##### The data #####
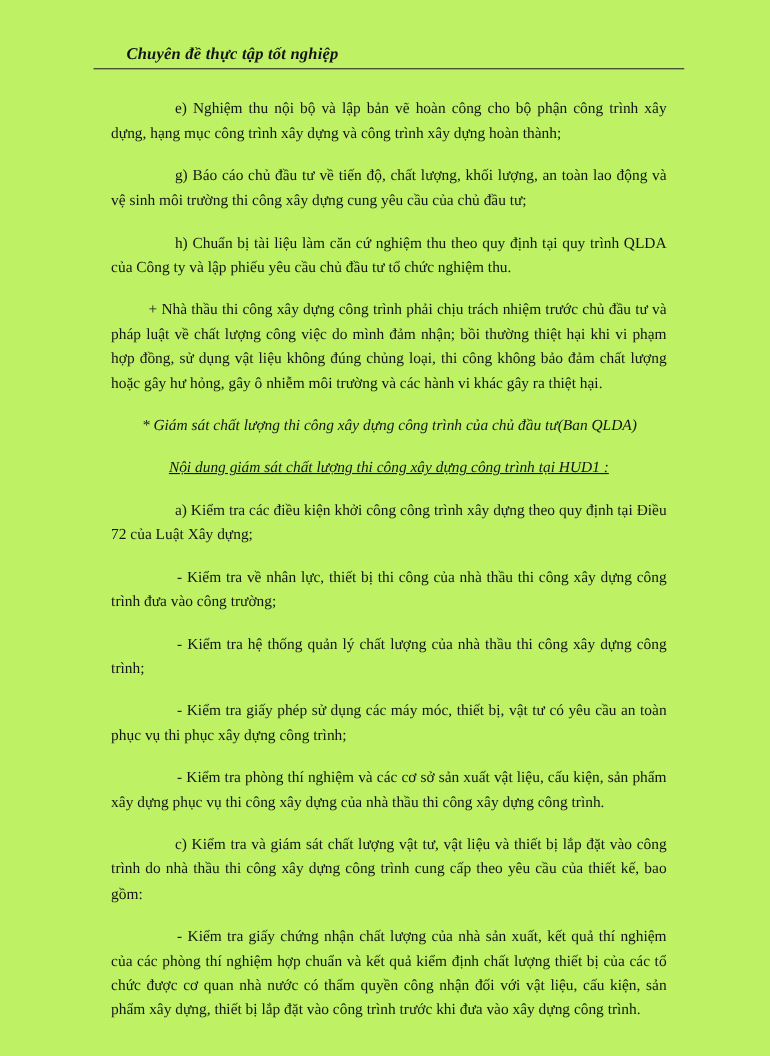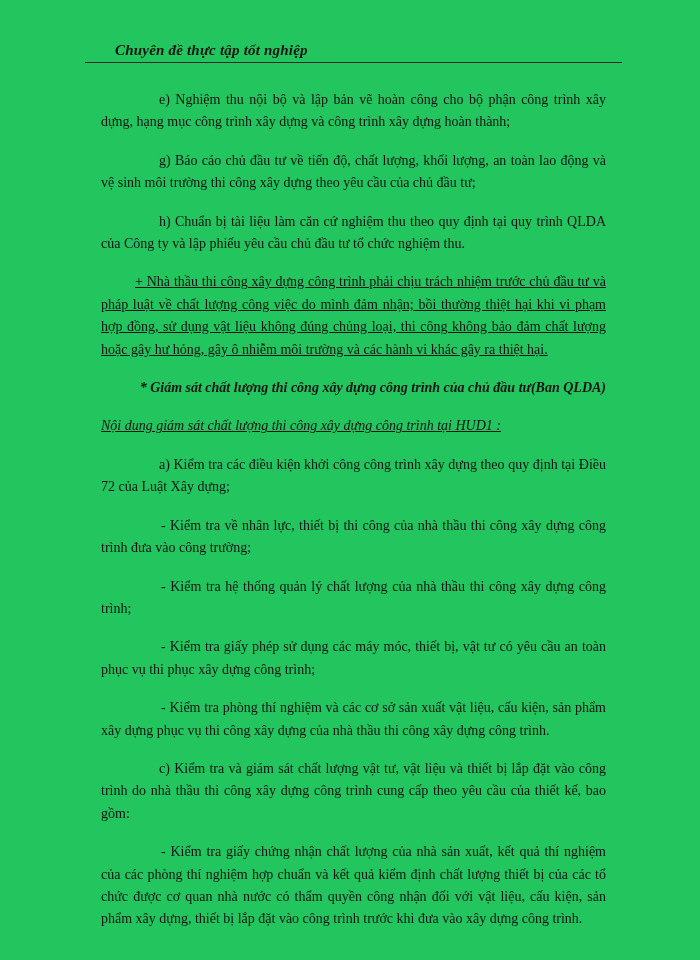--- a/index.html
+++ b/index.html
@@ -12,7 +12,7 @@
     width: 700px;
     height: 960px;
     margin: 0 auto;
-    background: #22c55e;
+    background: #bef264;
     box-sizing: border-box;
     padding: 42px 78px 0 85px;
     font-family: "Liberation Serif", "DejaVu Serif", serif;

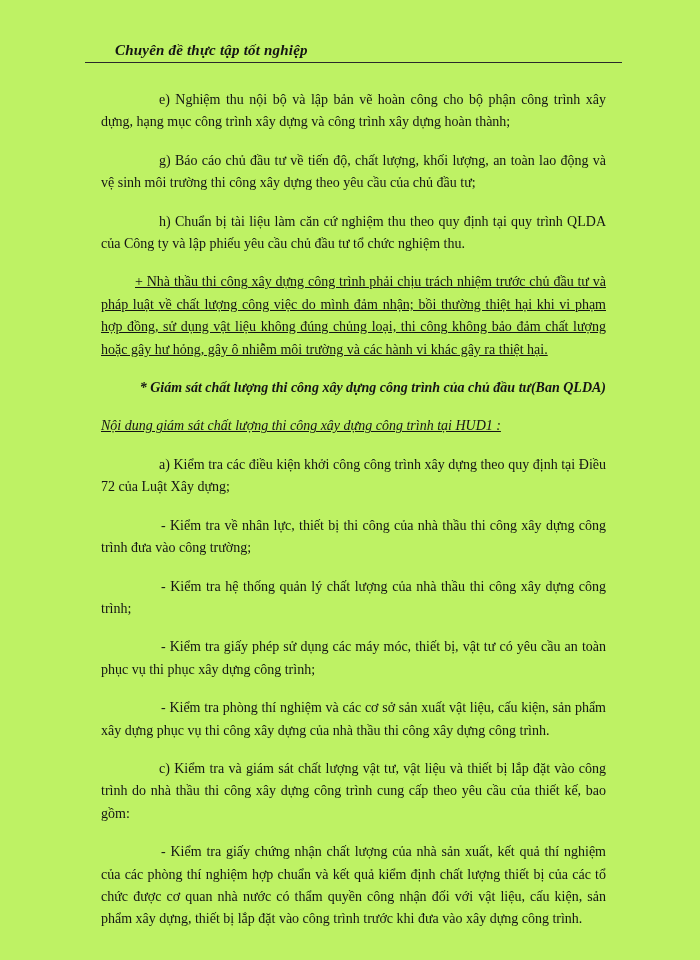--- a/index.html
+++ b/index.html
@@ -73,7 +73,7 @@
 
   <main class="doc-body">
     <p class="p-letter">e) Nghiệm thu nội bộ và lập bản vẽ hoàn công cho bộ phận công trình xây dựng, hạng mục công trình xây dựng và công trình xây dựng hoàn thành;</p>
-    <p class="p-letter">g) Báo cáo chủ đầu tư về tiến độ, chất lượng, khối lượng, an toàn lao động và vệ sinh môi trường thi công xây dựng theo yêu cầu của chủ đầu tư;</p>
+    <p class="p-letter">g) Báo cáo chủ đầu tư về tiến độ, chất lượng, khối lượng, an toàn lao động và vệ sinh môi trường thi công xây dựng cung yêu cầu của chủ đầu tư;</p>
     <p class="p-letter">h) Chuẩn bị tài liệu làm căn cứ nghiệm thu theo quy định tại quy trình QLDA của Công ty và lập phiếu yêu cầu chủ đầu tư tổ chức nghiệm thu.</p>
     <p class="p-plus">+ Nhà thầu thi công xây dựng công trình phải chịu trách nhiệm trước chủ đầu tư và pháp luật về chất lượng công việc do mình đảm nhận; bồi thường thiệt hại khi vi phạm hợp đồng, sử dụng vật liệu không đúng chủng loại, thi công không bảo đảm chất lượng hoặc gây hư hỏng, gây ô nhiễm môi trường và các hành vi khác gây ra thiệt hại.</p>
     <p class="p-star">* Giám sát chất lượng thi công xây dựng công trình của chủ đầu tư(Ban QLDA)</p>

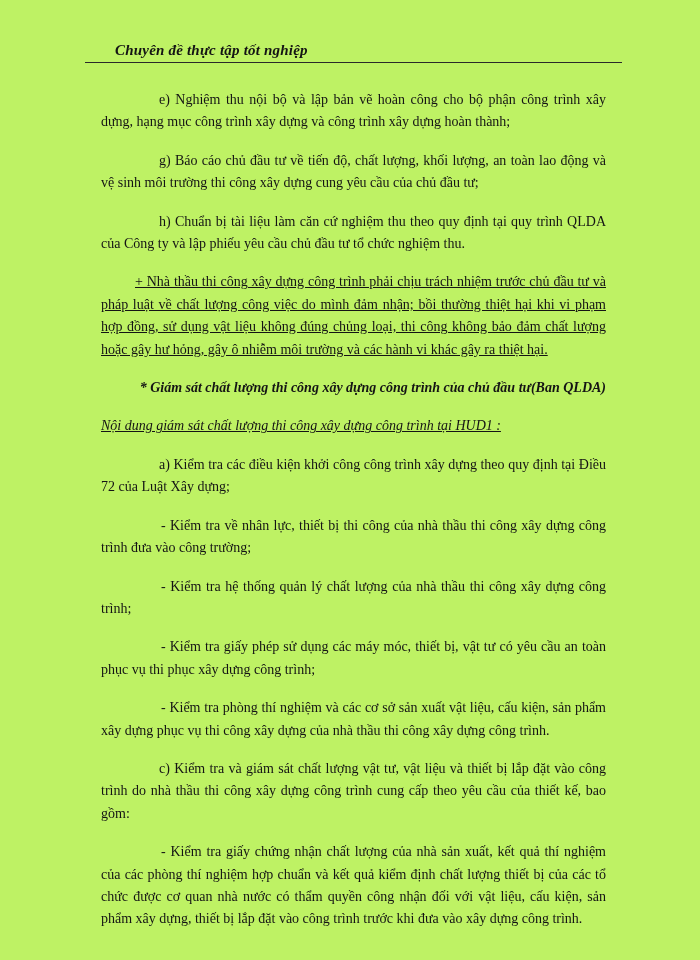--- a/index.html
+++ b/index.html
@@ -46,7 +46,7 @@
     padding: 0;
   }
   .p-letter { text-indent: 58px; }
-  .p-plus   { text-indent: 34px; text-decoration: underline; }
+  .p-plus   { text-indent: 34px; }
   .p-dash   { text-indent: 60px; }
   .p-star {
     font-weight: bold;

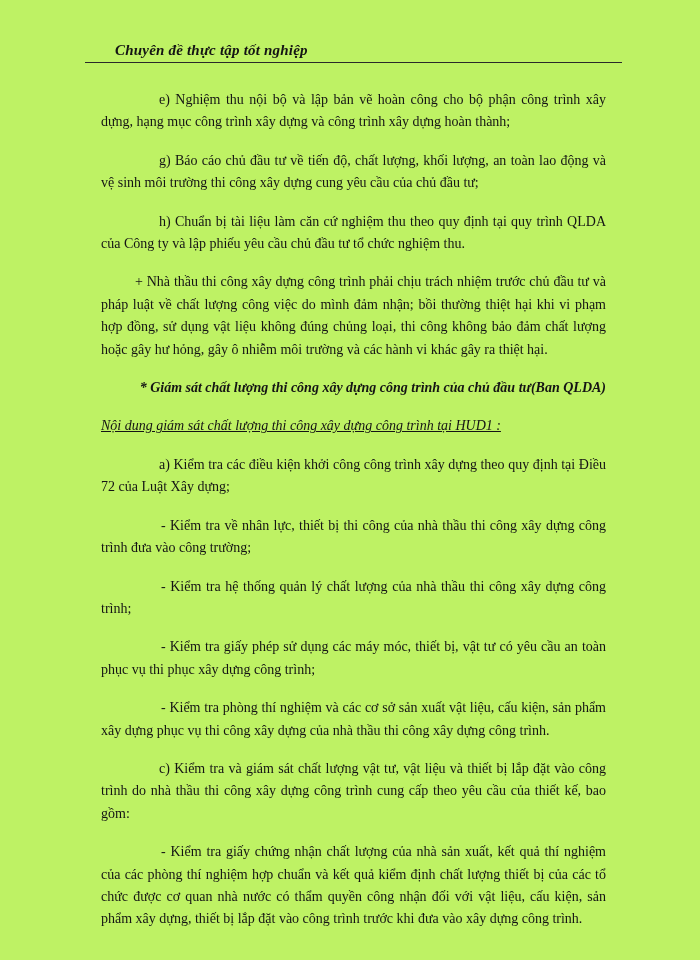--- a/index.html
+++ b/index.html
@@ -49,11 +49,11 @@
   .p-plus   { text-indent: 34px; }
   .p-dash   { text-indent: 60px; }
   .p-star {
-    font-weight: bold;
+    font-weight: normal;
     font-style: italic;
     padding-left: 55px;
     text-indent: 28px;
-    text-align: right;
+    text-align: left;
   }
   .p-underline {
     font-style: italic;

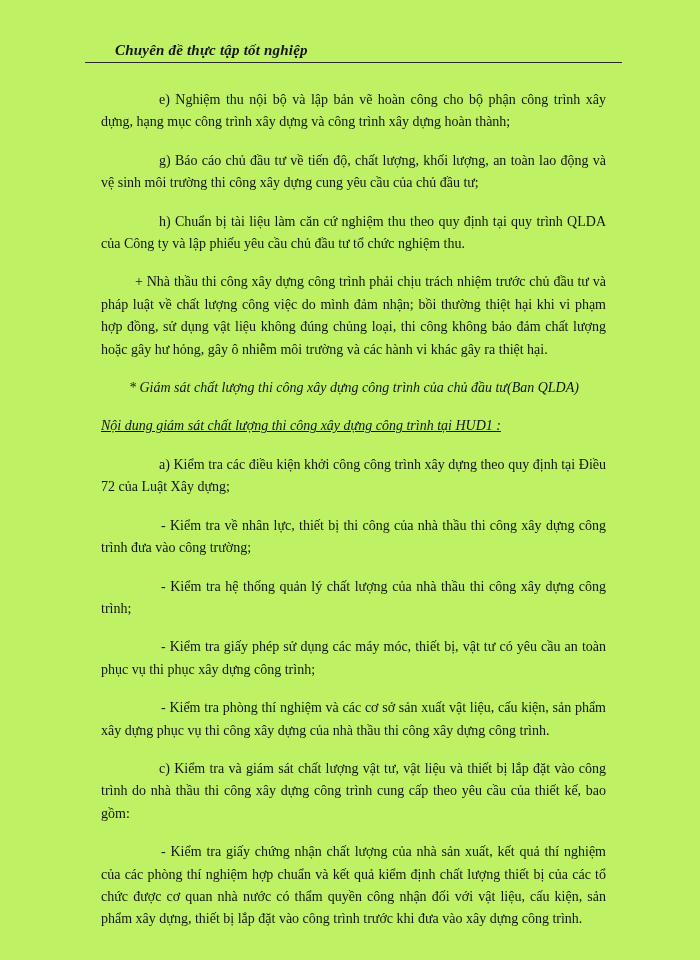--- a/index.html
+++ b/index.html
@@ -58,7 +58,7 @@
   .p-underline {
     font-style: italic;
     text-decoration: underline;
-    text-align: left;
+    text-align: center;
   }
 </style>
 </head>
#####
* **Exercise brief**
From the line that contains "-58,7 +58,7 @@" down to the last line above, print each line exactly as it appears.

* **Written answer**
@@ -58,7 +58,7 @@
   .p-underline {
     font-style: italic;
     text-decoration: underline;
-    text-align: left;
+    text-align: center;
   }
 </style>
 </head>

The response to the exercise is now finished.